What is the count of lines in the records that include "descending"? Reply with that number alone.

[Modification records]

__________

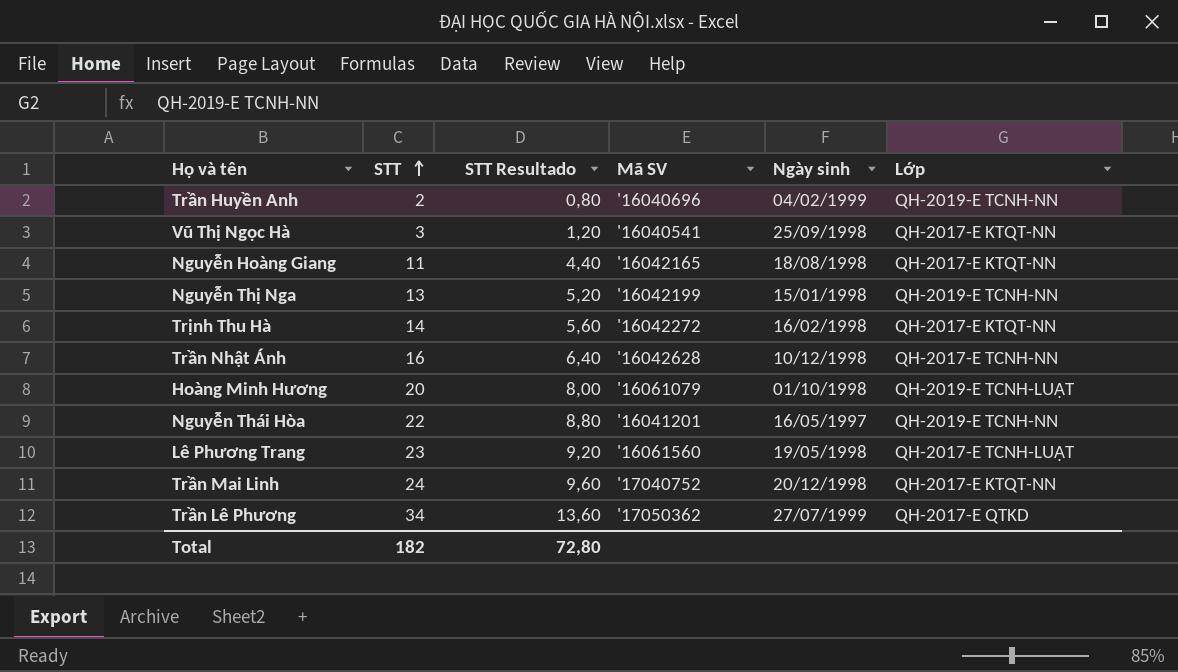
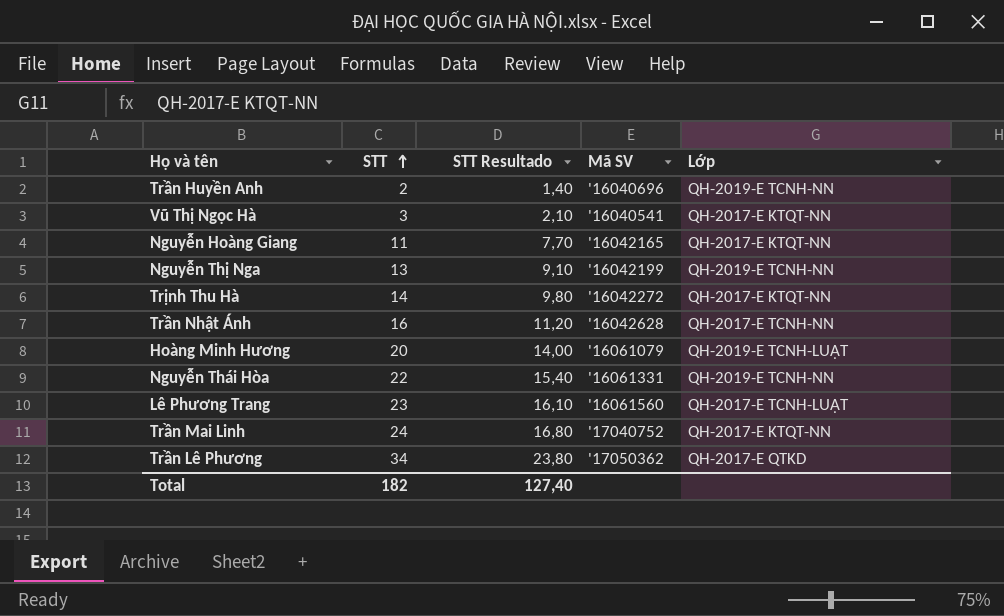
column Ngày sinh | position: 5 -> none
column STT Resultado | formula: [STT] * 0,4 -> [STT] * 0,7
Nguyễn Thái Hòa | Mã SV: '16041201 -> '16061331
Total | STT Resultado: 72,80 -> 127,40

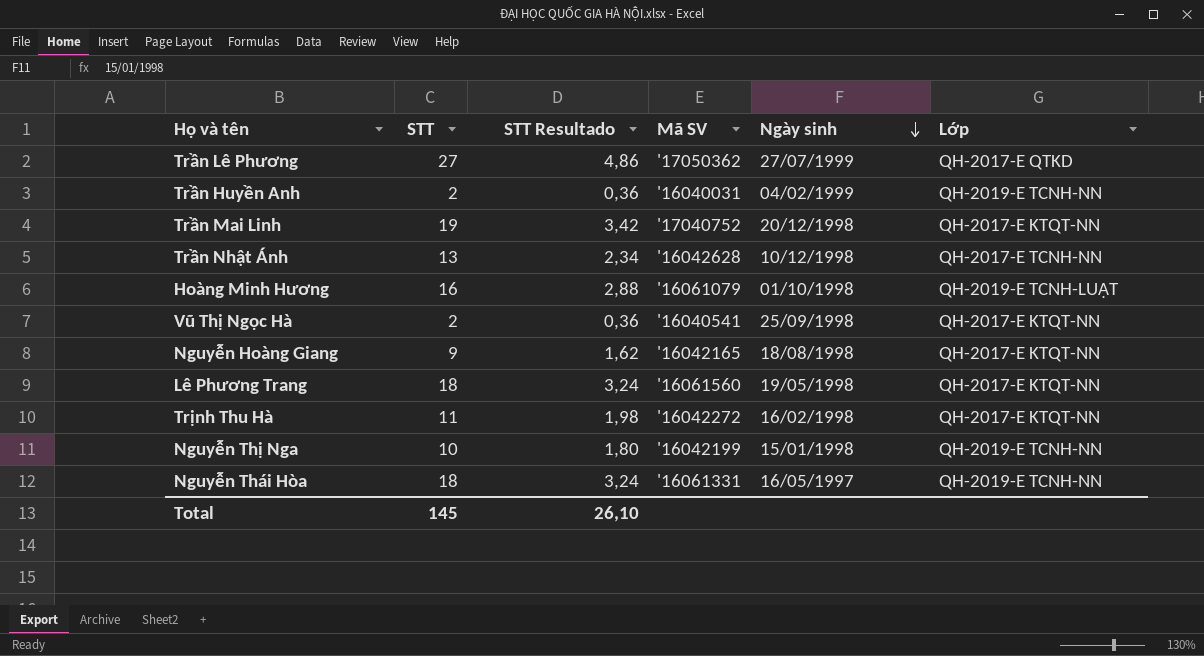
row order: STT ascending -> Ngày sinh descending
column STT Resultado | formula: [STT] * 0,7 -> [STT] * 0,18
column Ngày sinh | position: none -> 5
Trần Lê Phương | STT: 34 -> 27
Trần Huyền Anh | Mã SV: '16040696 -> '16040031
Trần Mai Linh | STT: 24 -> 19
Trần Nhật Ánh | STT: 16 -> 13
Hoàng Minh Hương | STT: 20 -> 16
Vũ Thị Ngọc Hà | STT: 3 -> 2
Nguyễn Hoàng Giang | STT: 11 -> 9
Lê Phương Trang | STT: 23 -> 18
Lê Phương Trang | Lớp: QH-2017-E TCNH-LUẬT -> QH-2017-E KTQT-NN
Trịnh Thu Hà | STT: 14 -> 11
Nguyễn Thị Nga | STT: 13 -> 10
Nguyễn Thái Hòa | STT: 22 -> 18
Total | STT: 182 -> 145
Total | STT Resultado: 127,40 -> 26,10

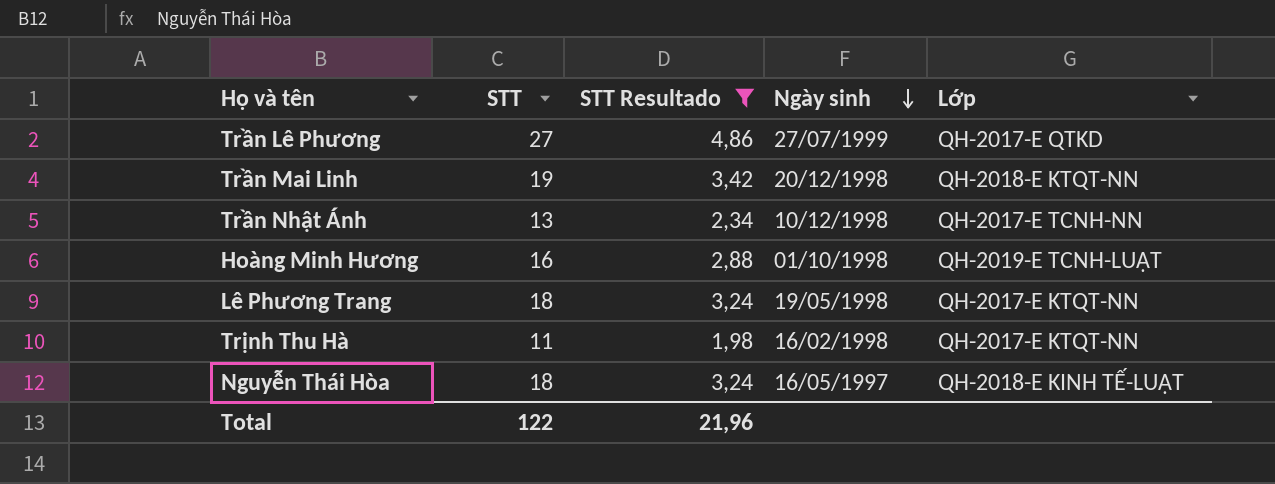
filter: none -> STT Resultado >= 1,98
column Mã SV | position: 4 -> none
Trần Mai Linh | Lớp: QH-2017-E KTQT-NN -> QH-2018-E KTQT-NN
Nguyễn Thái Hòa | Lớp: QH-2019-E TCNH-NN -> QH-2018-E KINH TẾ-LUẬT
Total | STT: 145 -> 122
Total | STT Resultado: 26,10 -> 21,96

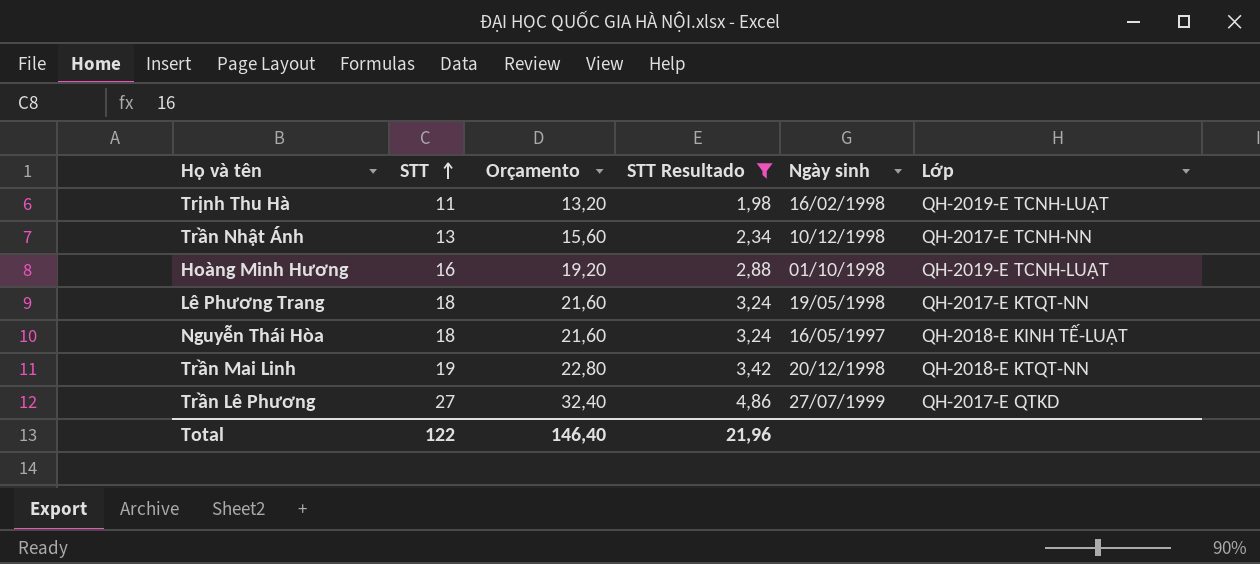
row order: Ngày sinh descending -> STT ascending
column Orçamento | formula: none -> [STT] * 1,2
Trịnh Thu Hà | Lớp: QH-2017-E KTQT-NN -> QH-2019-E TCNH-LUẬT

__________

Final answer: 2